Puntos fuertes y aspectos mejorables

Puntos fuertes

  • Robustez real: aguanta enganches y roces típicos de pesca desde orilla o sobre estructura sin que la carcasa se venga abajo.
  • Presencia y alcance: por tamaño y peso, cubre agua con más eficacia que señuelos de menor masa cuando necesitas llegar lejos y mantener control.
  • Acción versátil por ser dos piezas: responde bien a cambios de velocidad; es un señuelo que no se limita a una única velocidad “de manual”.

Aspectos mejorables (o, mejor dicho, cosas a gestionar)

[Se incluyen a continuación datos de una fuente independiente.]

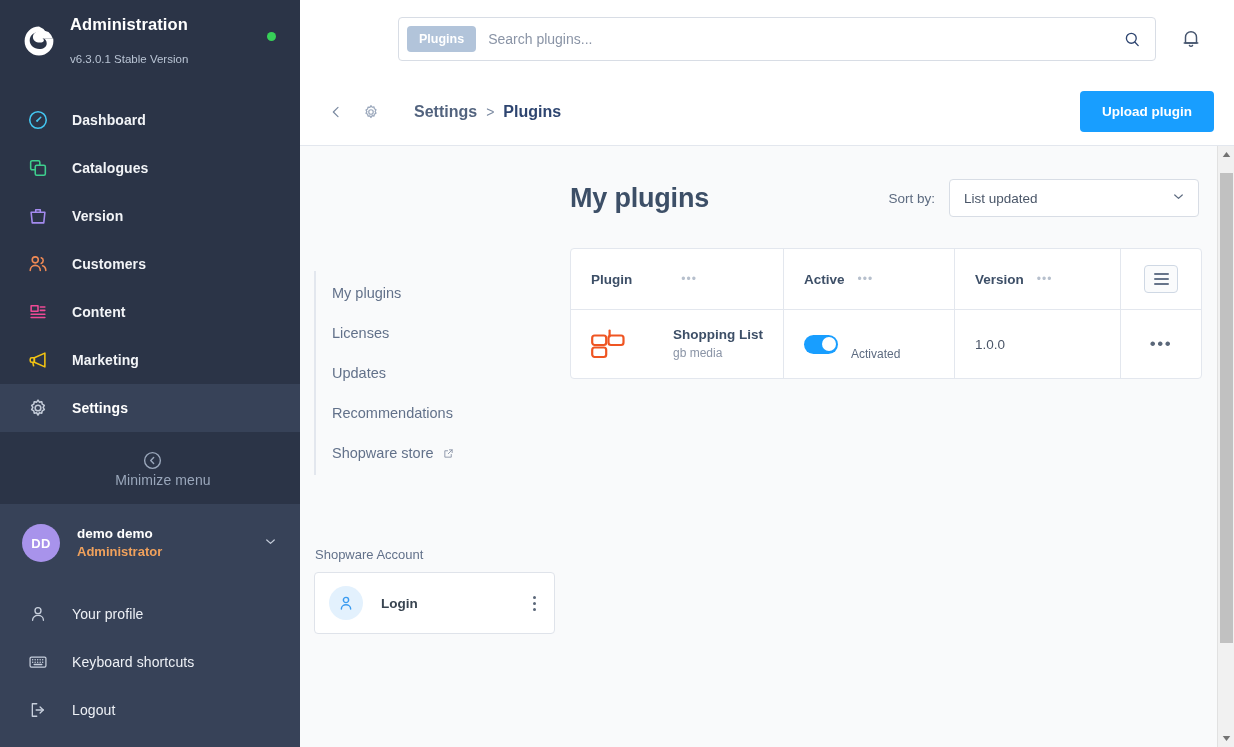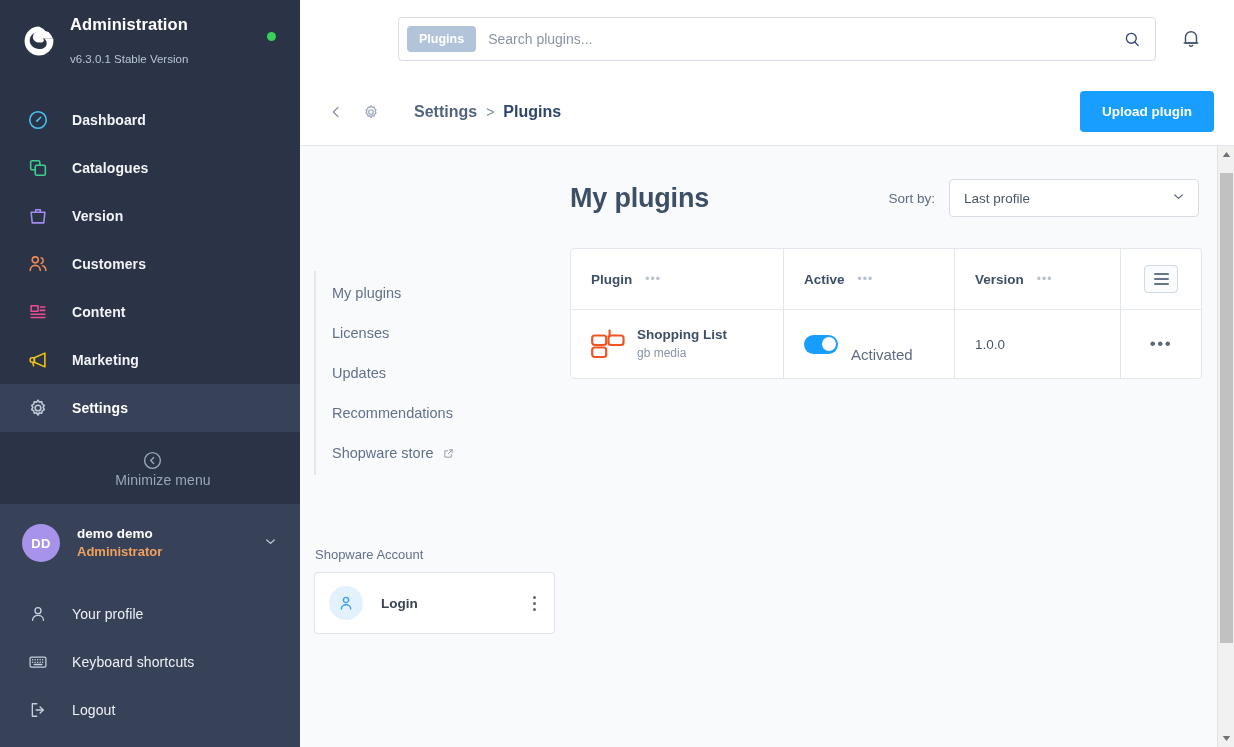--- a/index.html
+++ b/index.html
@@ -147,21 +147,21 @@
 
   .table {
     background: #fff; border: 1px solid #e3e7ee; border-radius: 4px; overflow: hidden;
     width: 632px;
   }
   .thead { display: flex; height: 61px; border-bottom: 1px solid #e3e7ee; }
   .th { display: flex; align-items: center; padding: 0 20px; border-right: 1px solid #e3e7ee; }
   .th:last-child { border-right: none; }
   .th-label { font-size: 13.5px; font-weight: bold; color: #3d4f67; }
   .th-dots { margin-left: 13px; color: #b7c0cd; font-size: 12px; letter-spacing: 1px; }
-  .col-plugin { width: 213px; }
+  .col-plugin { width: 213px; gap: 36px; }
   .col-active { width: 171px; }
   .col-version { width: 166px; }
   .col-act { width: 80px; justify-content: center; }
   .th-btn {
     width: 34px; height: 28px; border: 1px solid #cfd8e4; border-radius: 4px;
     background: #fafbfc; display: flex; flex-direction: column;
     align-items: center; justify-content: center; gap: 3px; cursor: pointer;
   }
   .th-btn i { width: 15px; height: 2px; background: #66748a; display: block; border-radius: 1px; }
 
@@ -172,21 +172,21 @@
   .plug-name { font-size: 13.5px; font-weight: bold; color: #3d4f67; line-height: 1.35; }
   .plug-vendor { font-size: 12px; color: #8a94a6; line-height: 1.4; }
   .toggle {
     width: 34px; height: 19px; border-radius: 10px; background: #189eff;
     position: relative; margin-right: 13px; cursor: pointer; flex-shrink: 0;
   }
   .toggle::after {
     content: ""; position: absolute; top: 2.5px; right: 2.5px;
     width: 14px; height: 14px; border-radius: 50%; background: #fff;
   }
-  .tog-label { font-size: 15px; color: #5d6b80; margin-top: 20px; }
+  .tog-label { font-size: 12px; color: #5d6b80; margin-top: 20px; }
   .ver-val { font-size: 13.5px; color: #4a5668; }
   .row-dots { color: #5a6779; font-size: 17px; letter-spacing: 1.5px; cursor: pointer; }
 
   
   .scrollbar {
     width: 17px; background: #f1f1f1; border-left: 1px solid #e1e1e1;
     display: flex; flex-direction: column; align-items: center; flex-shrink: 0;
   }
   .sc-arrow { height: 17px; width: 17px; display: flex; align-items: center; justify-content: center; cursor: pointer; }
   .sc-track { flex: 1; width: 17px; position: relative; }
@@ -434,21 +434,21 @@
               </span>
           </div>
         </div>
 
         <div class="plug-col">
           <div class="plug-head">
             <h1 class="plug-title">My plugins</h1>
             <div class="sort-wrap">
               <span class="sort-label">Sort by:</span>
               <div class="sort-sel">
-                <span class="sort-val">Last profile</span>
+                <span class="sort-val">List updated</span>
                 <span>
                   <svg width="15" height="15" viewBox="0 0 24 24" fill="none" stroke="#5d6b80" stroke-width="2" stroke-linecap="round" stroke-linejoin="round">
                       <path d="M6 9.5l6 5.5 6-5.5"></path>
                     </svg>
                 </span>
               </div>
             </div>
           </div>
 
           <div class="table">

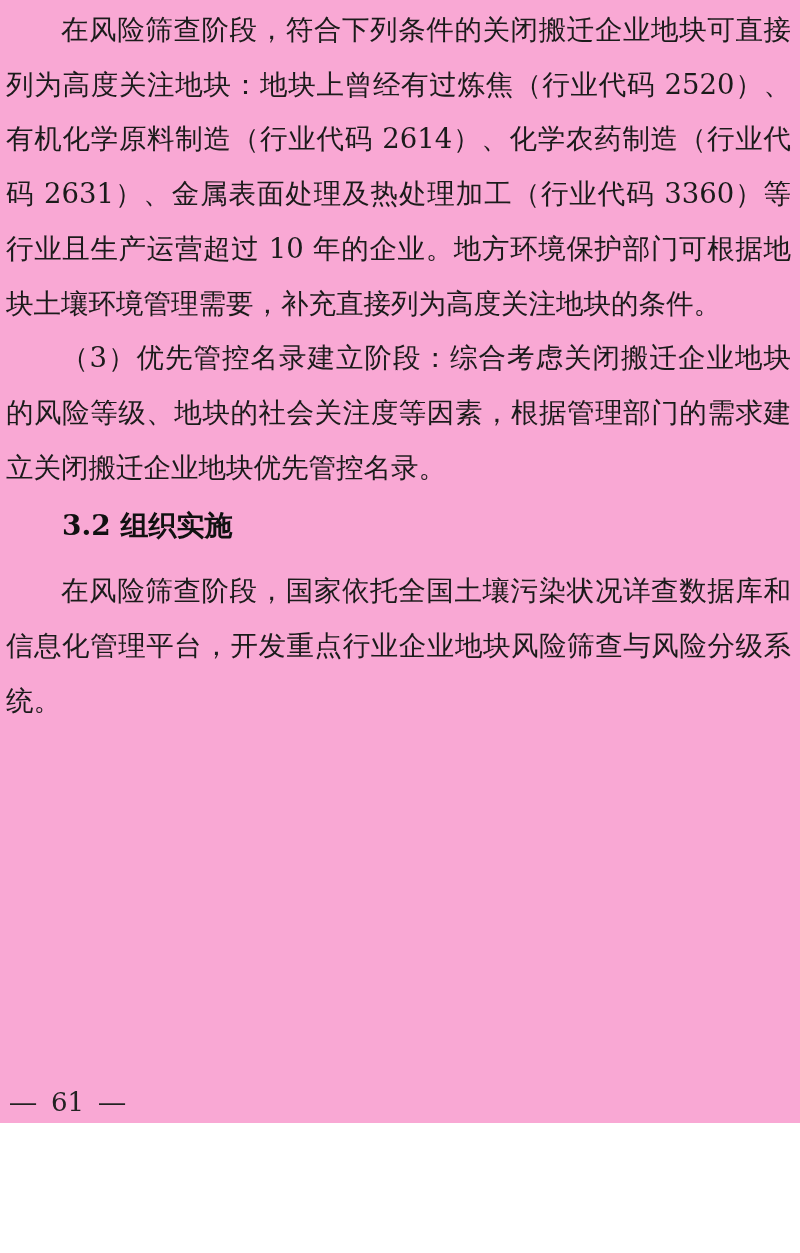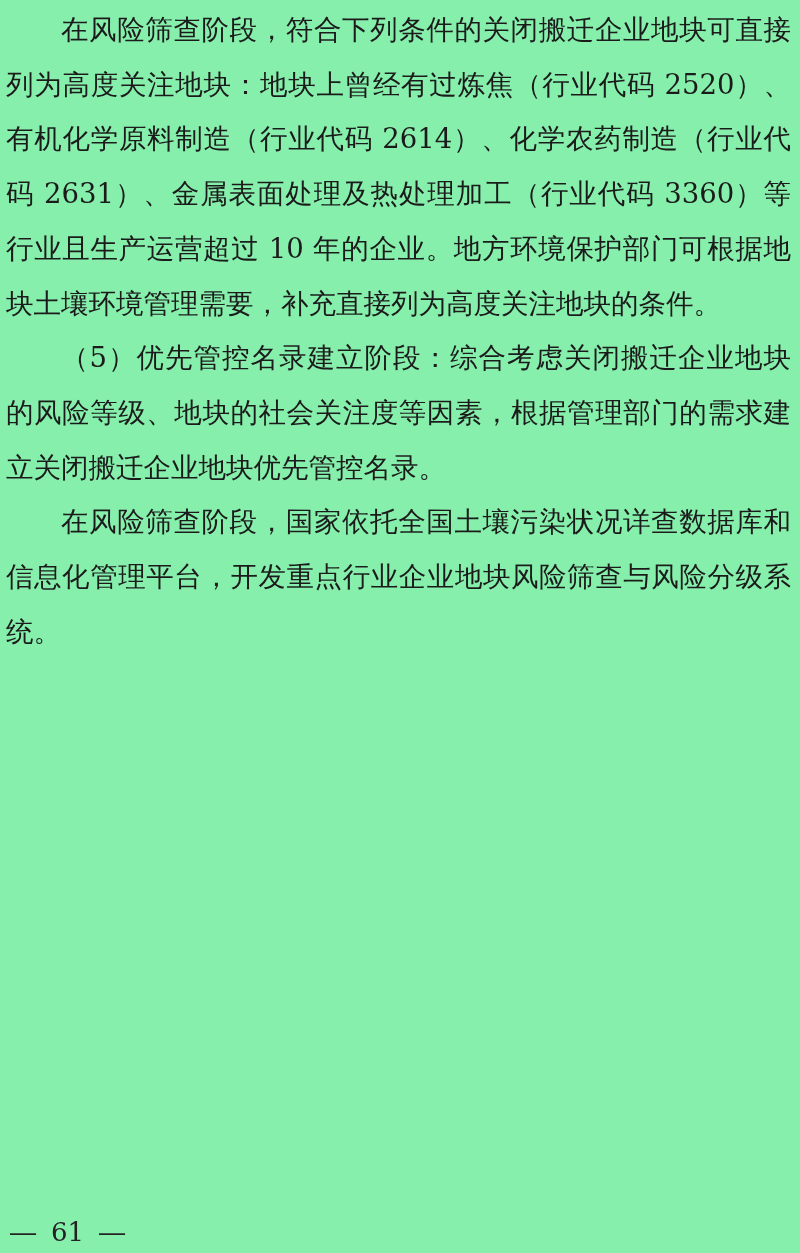--- a/index.html
+++ b/index.html
@@ -3,22 +3,22 @@
 <meta charset="utf-8">
 <style>
   html, body {
     margin: 0;
     padding: 0;
     background: #ffffff;
   }
   .page {
     position: relative;
     width: 800px;
-    height: 1253px;
-    background: #86efac;
+    height: 1123px;
+    background: #f9a8d4;
     overflow: hidden;
     font-family: "DejaVu Serif", "Liberation Serif", serif;
     color: #1b1b1b;
   }
   .content {
     padding: 2px 9px 0 6px;
   }
   .para {
     margin: 0;
     font-size: 27.5px;
@@ -51,21 +51,22 @@
     letter-spacing: 0;
     transform: scaleX(1.1);
   }
 </style>
 </head>
 <body>
 
 <div class="page">
   <div class="content">
     <p class="para">在风险筛查阶段，符合下列条件的关闭搬迁企业地块可直接列为高度关注地块：地块上曾经有过炼焦（行业代码 2520）、有机化学原料制造（行业代码 2614）、化学农药制造（行业代码 2631）、金属表面处理及热处理加工（行业代码 3360）等行业且生产运营超过 10 年的企业。地方环境保护部门可根据地块土壤环境管理需要，补充直接列为高度关注地块的条件。</p>
-    <p class="para">（5）优先管控名录建立阶段：综合考虑关闭搬迁企业地块的风险等级、地块的社会关注度等因素，根据管理部门的需求建立关闭搬迁企业地块优先管控名录。</p>
+    <p class="para">（3）优先管控名录建立阶段：综合考虑关闭搬迁企业地块的风险等级、地块的社会关注度等因素，根据管理部门的需求建立关闭搬迁企业地块优先管控名录。</p>
+    <h2 class="section-heading">3.2 组织实施</h2>
     <p class="para">在风险筛查阶段，国家依托全国土壤污染状况详查数据库和信息化管理平台，开发重点行业企业地块风险筛查与风险分级系统。</p>
   </div>
   <div class="footer">
     <span class="dash">—</span>
     <span class="num">61</span>
     <span class="dash">—</span>
   </div>
 </div>
 
 </body></html>

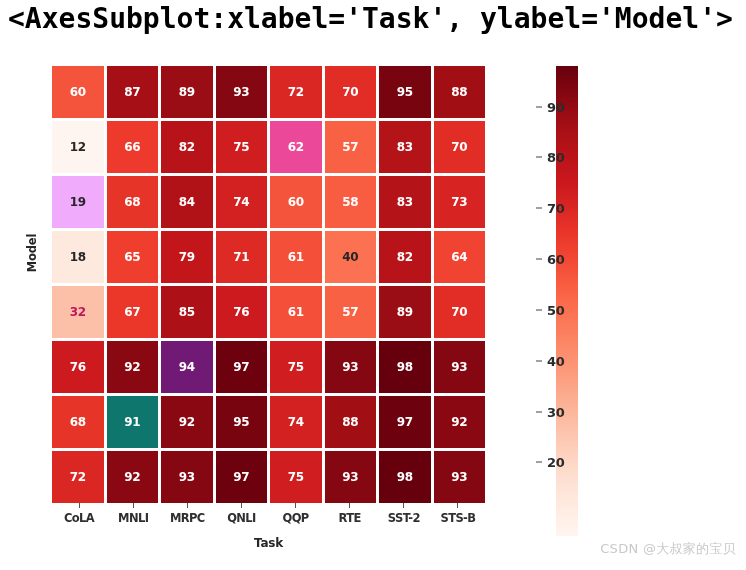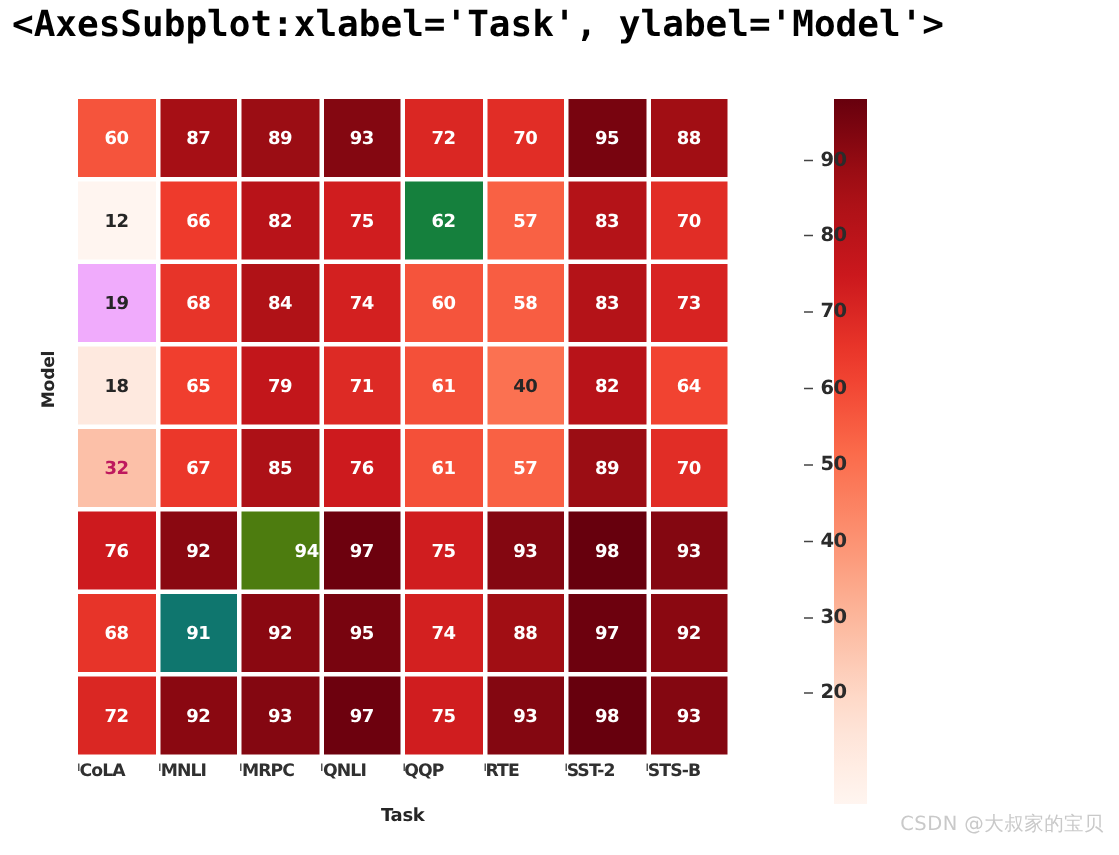--- a/index.html
+++ b/index.html
@@ -14,21 +14,21 @@
     overflow: hidden;
     font-family: "DejaVu Sans", sans-serif;
   }
 
   
   #repr-title {
     position: absolute;
     left: 8px;
     top: 2px;
     font-family: "DejaVu Sans Mono", monospace;
-    font-size: 24px;
+    font-size: 28px;
     font-weight: 700;
     letter-spacing: 0px;
     color: #000000;
     white-space: pre;
   }
 
   
   #figure {
     position: absolute;
     left: 0;
@@ -81,21 +81,21 @@
   #xticks {
     position: absolute;
     left: 52px;
     top: 469px;
     width: 433px;
     display: grid;
     grid-template-columns: repeat(8, 1fr);
   }
   .xtick {
     display: flex;
-    flex-direction: row;
+    flex-direction: column;
     align-items: center;
   }
   .xtick-mark {
     width: 1px;
     height: 5px;
     background: #555555;
   }
   .xtick-label {
     margin-top: 3px;
     font-size: 11.5px;
@@ -200,21 +200,21 @@
       </div>
       <div class="hm-cell" style="background: rgb(238, 58, 44); color: rgb(255, 255, 255);">
         <span>66</span>
       </div>
       <div class="hm-cell" style="background: rgb(184, 19, 25); color: rgb(255, 255, 255);">
         <span>82</span>
       </div>
       <div class="hm-cell" style="background: rgb(208, 29, 31); color: rgb(255, 255, 255);">
         <span>75</span>
       </div>
-      <div class="hm-cell" style="background: #15803d; color: rgb(255, 255, 255);">
+      <div class="hm-cell" style="background: #ec4899; color: rgb(255, 255, 255);">
         <span>62</span>
       </div>
       <div class="hm-cell" style="background: rgb(249, 97, 68); color: rgb(255, 255, 255);">
         <span>57</span>
       </div>
       <div class="hm-cell" style="background: rgb(180, 19, 24); color: rgb(255, 255, 255);">
         <span>83</span>
       </div>
       <div class="hm-cell" style="background: rgb(225, 45, 38); color: rgb(255, 255, 255);">
         <span>70</span>
@@ -290,21 +290,21 @@
       </div>
       <div class="hm-cell" style="background: rgb(225, 45, 38); color: rgb(255, 255, 255);">
         <span>70</span>
       </div>
       <div class="hm-cell" style="background: rgb(205, 26, 30); color: rgb(255, 255, 255);">
         <span>76</span>
       </div>
       <div class="hm-cell" style="background: rgb(138, 8, 17); color: rgb(255, 255, 255);">
         <span>92</span>
       </div>
-      <div class="hm-cell" style="background: #4d7c0f; color: rgb(255, 255, 255); justify-content: flex-end;">
+      <div class="hm-cell" style="background: #701a75; color: rgb(255, 255, 255);">
         <span>94</span>
       </div>
       <div class="hm-cell" style="background: rgb(109, 1, 14); color: rgb(255, 255, 255);">
         <span>97</span>
       </div>
       <div class="hm-cell" style="background: rgb(208, 29, 31); color: rgb(255, 255, 255);">
         <span>75</span>
       </div>
       <div class="hm-cell" style="background: rgb(132, 7, 17); color: rgb(255, 255, 255);">
         <span>93</span>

  • Exige técnica de presentación: con 50 g, si trabajas demasiado rápido o con demasiada tensión, puedes perder naturalidad. La clave es mantener un recobro que no “tire” el cuerpo de forma agresiva, sobre todo en zonas con peces desconfiados.
  • Gestión de enganches: al ser grande, el señuelo “barre” más. En vegetación densa, hay que ajustar el ángulo y vigilar el control del hilo para que no te convierta cada lance en una extracción larga.
  • Revisión de uniones: aunque el material sea resistente, en los swimbait de dos piezas yo siempre acabo con un hábito: revisar el encaje tras pesca con arena, rocas y agua con partículas finas. Si entra suciedad en la unión, puede aparecer ruido o una acción menos limpia con el tiempo.

Consejos prácticos de uso y mantenimiento:

  • Tras cada jornada, enjuaga bien y seca antes de guardar; el ABS tolera, pero las uniones agradecen cuidado.
  • Antes de los siguientes lances, comprueba que la unión no tenga holguras y que el cuerpo siga “trabajando” igual con una recuperación suave en tramos cortos.
  • Para evitar sustos en lances largos, usa un equipo acorde: caña con potencia suficiente para mantener línea tensa y mejorar control en pausas (si tu caña es blanda, el señuelo se te desordena).

Veredicto del experto

Es un swimbait grande orientado a pesca de presencia: si tu objetivo es cubrir área, lanzar con margen y mantener una acción aprovechable con cambios de ritmo, cumple con un comportamiento coherente para su formato robusto. Lo veo especialmente útil cuando el agua y la estructura invitan a recuperar con intención (activar, pausar, volver a activar) y cuando necesitas un señuelo que no se “deshaga” a la primera salida complicada.

Donde no lo recomendaría es cuando quieres una presentación ultra fina o cuando buscas discreción total: aquí el tamaño manda, y el control de ángulo y ritmo se vuelve parte del trabajo. Si eres constante con la recuperación y cuidas la revisión de la unión, es un señuelo con base sólida para sumar días de pesca productivos frente a opciones más delicadas que, aunque puedan ser más “finas”, suelen sufrir más en el uso real.